• Required work
From the records that follow, copy every line in which "Streckenzeit" appears.

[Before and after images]
◇ ◇ ◇ ◇ ◇ ◇ ◇

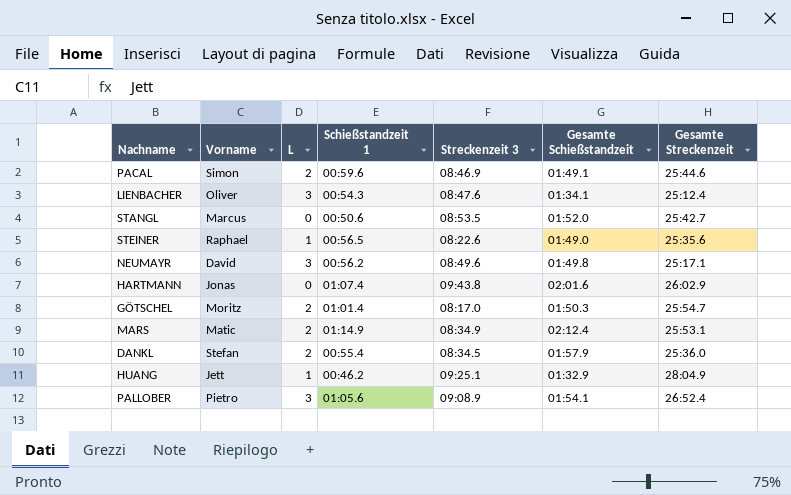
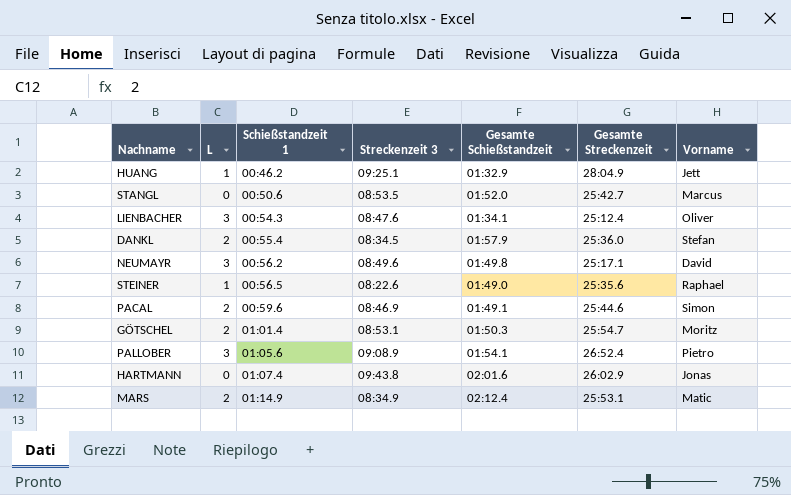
row order: none -> Schießstandzeit 1 ascending
column Vorname | position: 2 -> 7
GÖTSCHEL | Streckenzeit 3: 08:17.0 -> 08:53.1

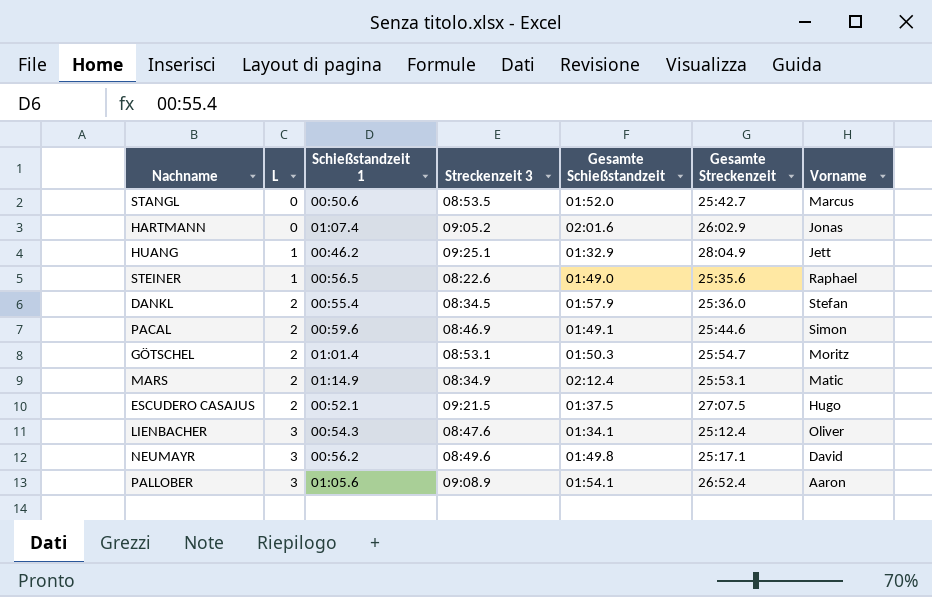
row order: Schießstandzeit 1 ascending -> L ascending
HARTMANN | Streckenzeit 3: 09:43.8 -> 09:05.2
row ESCUDERO CASAJUS: none -> 2 | 00:52.1 | 09:21.5 | 01:37.5 | 27:07.5 | Hugo
PALLOBER | Vorname: Pietro -> Aaron

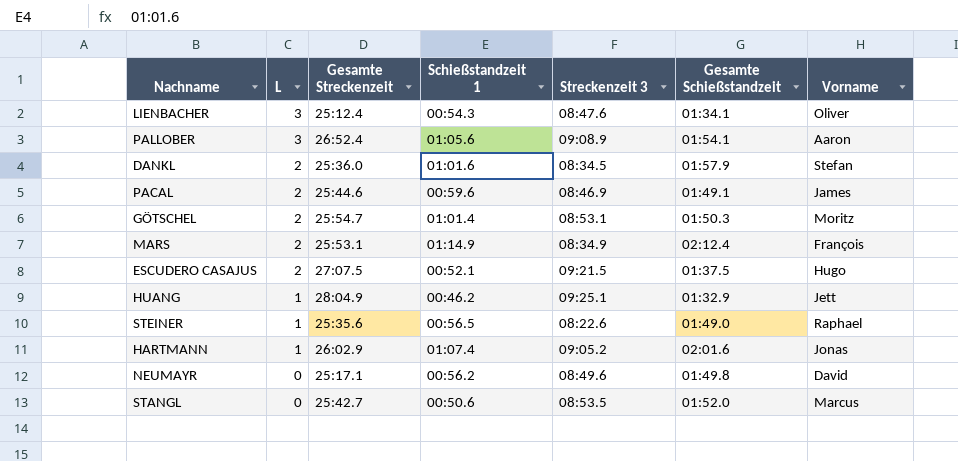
row order: L ascending -> L descending
column Gesamte Streckenzeit | position: 6 -> 3
DANKL | Schießstandzeit 1: 00:55.4 -> 01:01.6
PACAL | Vorname: Simon -> James
MARS | Vorname: Matic -> François
HARTMANN | L: 0 -> 1
NEUMAYR | L: 3 -> 0

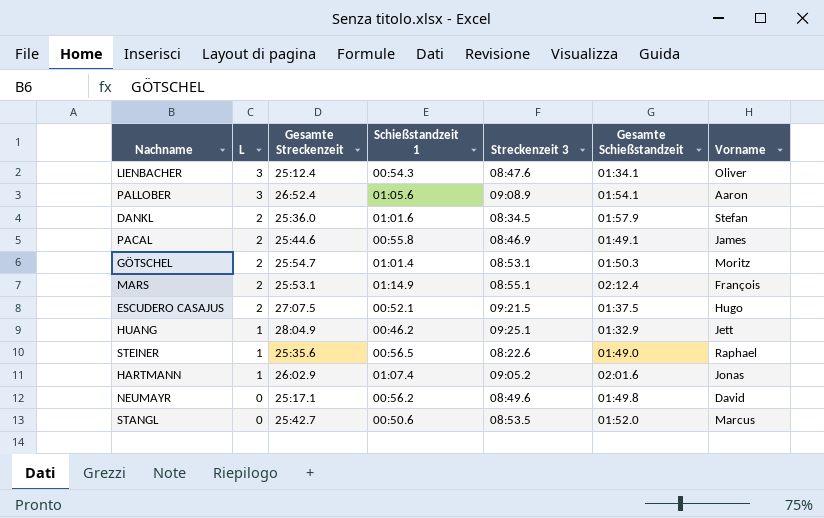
PACAL | Schießstandzeit 1: 00:59.6 -> 00:55.8
MARS | Streckenzeit 3: 08:34.9 -> 08:55.1

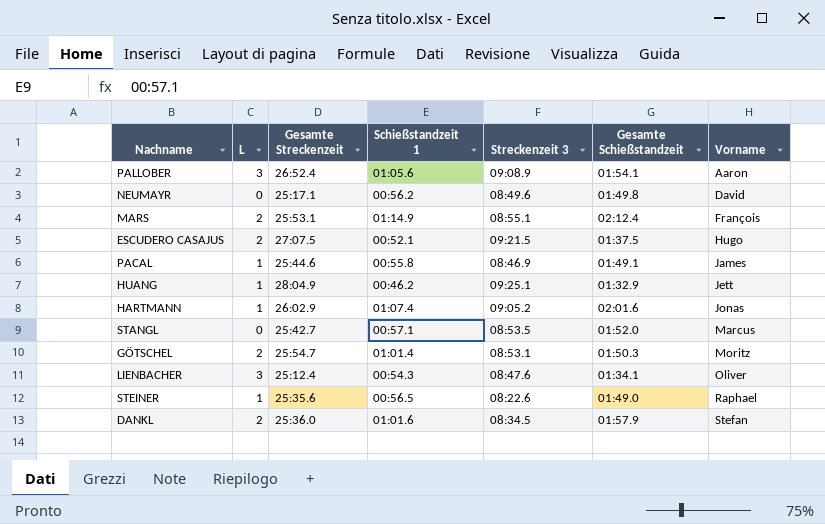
row order: L descending -> Vorname ascending
PACAL | L: 2 -> 1
STANGL | Schießstandzeit 1: 00:50.6 -> 00:57.1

◇ ◇ ◇ ◇ ◇ ◇ ◇

• Solution
GÖTSCHEL | Streckenzeit 3: 08:17.0 -> 08:53.1
HARTMANN | Streckenzeit 3: 09:43.8 -> 09:05.2
column Gesamte Streckenzeit | position: 6 -> 3
MARS | Streckenzeit 3: 08:34.9 -> 08:55.1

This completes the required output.